> _TASK DETAILS_: Only these lines of the data below are wanted: the one with "[138,569,217,587] parallel; ->", the one with "[28,868,1137,889] [28,903,448,926] //", and any lines between them, each repeated exactly.

> _DATA_:
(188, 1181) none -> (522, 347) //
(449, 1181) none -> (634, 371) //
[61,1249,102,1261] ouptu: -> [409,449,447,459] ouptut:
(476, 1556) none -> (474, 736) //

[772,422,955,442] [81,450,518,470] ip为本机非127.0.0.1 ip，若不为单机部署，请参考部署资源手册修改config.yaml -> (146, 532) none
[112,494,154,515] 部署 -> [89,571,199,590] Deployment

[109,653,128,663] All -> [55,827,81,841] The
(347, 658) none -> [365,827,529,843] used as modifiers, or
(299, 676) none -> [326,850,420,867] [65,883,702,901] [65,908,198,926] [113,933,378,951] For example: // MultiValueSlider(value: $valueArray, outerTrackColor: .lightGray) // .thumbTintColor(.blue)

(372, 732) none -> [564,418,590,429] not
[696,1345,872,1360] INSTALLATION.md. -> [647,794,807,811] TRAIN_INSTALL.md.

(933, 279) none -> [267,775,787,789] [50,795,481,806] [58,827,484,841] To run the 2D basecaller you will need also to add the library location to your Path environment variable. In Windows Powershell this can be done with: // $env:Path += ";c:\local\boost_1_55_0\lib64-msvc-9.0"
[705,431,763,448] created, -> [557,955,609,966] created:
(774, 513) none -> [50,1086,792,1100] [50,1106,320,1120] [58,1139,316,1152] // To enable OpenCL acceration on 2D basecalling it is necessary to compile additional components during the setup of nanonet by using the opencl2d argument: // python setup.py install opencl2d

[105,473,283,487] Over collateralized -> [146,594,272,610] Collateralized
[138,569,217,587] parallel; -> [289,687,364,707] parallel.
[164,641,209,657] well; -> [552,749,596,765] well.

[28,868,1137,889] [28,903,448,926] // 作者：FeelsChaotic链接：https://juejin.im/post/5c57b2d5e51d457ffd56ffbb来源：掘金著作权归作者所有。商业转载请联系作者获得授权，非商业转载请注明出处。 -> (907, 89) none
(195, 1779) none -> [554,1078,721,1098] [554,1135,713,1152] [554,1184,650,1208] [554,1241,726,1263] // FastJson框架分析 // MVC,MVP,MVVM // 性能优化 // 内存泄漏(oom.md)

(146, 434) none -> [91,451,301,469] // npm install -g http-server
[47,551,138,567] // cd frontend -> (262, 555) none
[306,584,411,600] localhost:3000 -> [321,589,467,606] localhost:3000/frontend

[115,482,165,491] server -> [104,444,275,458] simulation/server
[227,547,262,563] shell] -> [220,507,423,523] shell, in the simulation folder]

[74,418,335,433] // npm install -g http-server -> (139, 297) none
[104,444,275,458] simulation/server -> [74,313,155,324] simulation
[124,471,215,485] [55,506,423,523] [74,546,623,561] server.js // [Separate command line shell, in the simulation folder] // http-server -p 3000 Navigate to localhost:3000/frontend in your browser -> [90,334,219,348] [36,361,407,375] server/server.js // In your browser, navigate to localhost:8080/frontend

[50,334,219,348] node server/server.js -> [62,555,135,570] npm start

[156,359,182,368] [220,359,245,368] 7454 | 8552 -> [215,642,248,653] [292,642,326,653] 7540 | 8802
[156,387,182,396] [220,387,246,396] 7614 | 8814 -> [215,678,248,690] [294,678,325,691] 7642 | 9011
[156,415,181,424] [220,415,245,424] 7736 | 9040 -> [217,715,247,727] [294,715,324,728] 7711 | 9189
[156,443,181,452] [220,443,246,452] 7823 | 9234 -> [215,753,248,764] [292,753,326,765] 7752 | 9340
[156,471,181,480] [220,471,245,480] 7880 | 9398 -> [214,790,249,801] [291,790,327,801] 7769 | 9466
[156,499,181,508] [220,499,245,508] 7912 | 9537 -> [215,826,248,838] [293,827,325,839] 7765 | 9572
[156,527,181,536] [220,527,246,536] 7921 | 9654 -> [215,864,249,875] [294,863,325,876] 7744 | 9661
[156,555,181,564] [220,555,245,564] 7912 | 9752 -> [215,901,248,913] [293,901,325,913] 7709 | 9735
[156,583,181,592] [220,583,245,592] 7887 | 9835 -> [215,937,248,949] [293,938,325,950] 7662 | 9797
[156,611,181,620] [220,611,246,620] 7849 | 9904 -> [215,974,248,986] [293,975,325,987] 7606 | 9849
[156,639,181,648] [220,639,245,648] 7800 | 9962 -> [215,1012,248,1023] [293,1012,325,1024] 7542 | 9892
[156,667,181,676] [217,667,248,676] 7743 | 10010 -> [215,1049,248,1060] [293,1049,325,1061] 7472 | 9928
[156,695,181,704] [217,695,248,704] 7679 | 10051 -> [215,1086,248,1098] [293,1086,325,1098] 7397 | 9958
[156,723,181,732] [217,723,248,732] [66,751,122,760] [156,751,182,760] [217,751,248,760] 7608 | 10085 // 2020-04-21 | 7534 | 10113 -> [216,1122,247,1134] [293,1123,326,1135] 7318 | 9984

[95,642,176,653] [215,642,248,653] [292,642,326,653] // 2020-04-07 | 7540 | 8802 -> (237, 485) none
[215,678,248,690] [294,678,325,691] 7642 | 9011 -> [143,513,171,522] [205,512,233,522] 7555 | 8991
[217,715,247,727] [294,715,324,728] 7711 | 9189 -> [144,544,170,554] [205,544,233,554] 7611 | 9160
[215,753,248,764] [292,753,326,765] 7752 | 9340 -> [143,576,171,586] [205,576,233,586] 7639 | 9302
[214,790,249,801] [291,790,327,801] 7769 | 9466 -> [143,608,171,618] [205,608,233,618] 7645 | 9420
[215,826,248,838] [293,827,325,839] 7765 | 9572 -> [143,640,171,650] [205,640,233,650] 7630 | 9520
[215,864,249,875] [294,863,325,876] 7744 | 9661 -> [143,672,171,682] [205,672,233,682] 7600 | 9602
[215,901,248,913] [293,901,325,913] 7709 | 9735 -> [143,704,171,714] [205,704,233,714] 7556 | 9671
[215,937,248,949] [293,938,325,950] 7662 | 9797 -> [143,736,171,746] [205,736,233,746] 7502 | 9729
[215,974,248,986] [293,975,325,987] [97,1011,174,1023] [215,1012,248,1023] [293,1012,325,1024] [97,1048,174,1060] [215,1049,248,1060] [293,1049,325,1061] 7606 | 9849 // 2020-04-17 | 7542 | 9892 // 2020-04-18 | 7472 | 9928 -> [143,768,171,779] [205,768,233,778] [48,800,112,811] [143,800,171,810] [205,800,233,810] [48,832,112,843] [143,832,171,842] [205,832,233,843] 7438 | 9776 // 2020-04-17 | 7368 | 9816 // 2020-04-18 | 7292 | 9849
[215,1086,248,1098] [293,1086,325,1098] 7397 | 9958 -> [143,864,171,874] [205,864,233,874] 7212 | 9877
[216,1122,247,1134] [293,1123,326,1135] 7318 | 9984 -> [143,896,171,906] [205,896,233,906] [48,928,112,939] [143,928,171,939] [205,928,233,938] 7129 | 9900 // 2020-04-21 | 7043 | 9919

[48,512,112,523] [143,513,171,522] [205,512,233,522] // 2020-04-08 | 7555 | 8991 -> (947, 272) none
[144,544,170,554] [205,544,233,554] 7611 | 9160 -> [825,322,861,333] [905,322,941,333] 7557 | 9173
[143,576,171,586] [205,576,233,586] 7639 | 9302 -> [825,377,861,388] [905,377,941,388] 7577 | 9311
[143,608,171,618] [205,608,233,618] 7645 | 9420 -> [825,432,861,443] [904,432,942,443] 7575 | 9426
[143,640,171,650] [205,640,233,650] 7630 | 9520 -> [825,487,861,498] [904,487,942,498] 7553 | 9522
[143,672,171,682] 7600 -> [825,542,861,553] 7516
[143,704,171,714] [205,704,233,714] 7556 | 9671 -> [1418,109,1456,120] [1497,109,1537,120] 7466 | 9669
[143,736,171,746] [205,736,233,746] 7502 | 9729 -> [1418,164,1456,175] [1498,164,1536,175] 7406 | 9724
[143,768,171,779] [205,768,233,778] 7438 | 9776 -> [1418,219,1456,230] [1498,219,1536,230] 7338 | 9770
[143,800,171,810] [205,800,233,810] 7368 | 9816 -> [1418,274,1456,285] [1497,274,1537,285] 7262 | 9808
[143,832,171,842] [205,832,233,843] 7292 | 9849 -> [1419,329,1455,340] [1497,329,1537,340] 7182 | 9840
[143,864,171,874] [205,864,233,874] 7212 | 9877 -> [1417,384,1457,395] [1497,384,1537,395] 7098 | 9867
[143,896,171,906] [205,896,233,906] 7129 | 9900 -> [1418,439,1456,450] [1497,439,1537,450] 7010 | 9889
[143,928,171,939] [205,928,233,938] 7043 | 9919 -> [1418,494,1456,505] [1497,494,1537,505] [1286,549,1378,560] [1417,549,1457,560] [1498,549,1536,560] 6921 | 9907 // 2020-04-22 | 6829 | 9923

> _TASK ANSWER_:
[138,569,217,587] parallel; -> [289,687,364,707] parallel.
[164,641,209,657] well; -> [552,749,596,765] well.

[28,868,1137,889] [28,903,448,926] // 作者：FeelsChaotic链接：https://juejin.im/post/5c57b2d5e51d457ffd56ffbb来源：掘金著作权归作者所有。商业转载请联系作者获得授权，非商业转载请注明出处。 -> (907, 89) none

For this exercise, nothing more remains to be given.